-- ASSIGNED TASK --
Wherever the line with "font-size: 10px ->" sits in the listing below, transcribe from it up to and including the line with "background: #737373 ->", exactly, and leave the remaining lines out.

-- RECORDS SUPPLIED --
------------------------------------

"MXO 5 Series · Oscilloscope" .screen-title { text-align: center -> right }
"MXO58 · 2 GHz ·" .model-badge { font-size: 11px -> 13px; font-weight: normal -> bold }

------------------------------------

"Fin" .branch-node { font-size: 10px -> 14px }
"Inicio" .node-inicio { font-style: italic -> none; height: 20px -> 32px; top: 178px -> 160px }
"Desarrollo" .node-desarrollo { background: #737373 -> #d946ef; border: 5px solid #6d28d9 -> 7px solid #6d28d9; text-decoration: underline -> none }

------------------------------------

-- TASK ANSWER --
"Fin" .branch-node { font-size: 10px -> 14px }
"Inicio" .node-inicio { font-style: italic -> none; height: 20px -> 32px; top: 178px -> 160px }
"Desarrollo" .node-desarrollo { background: #737373 -> #d946ef; border: 5px solid #6d28d9 -> 7px solid #6d28d9; text-decoration: underline -> none }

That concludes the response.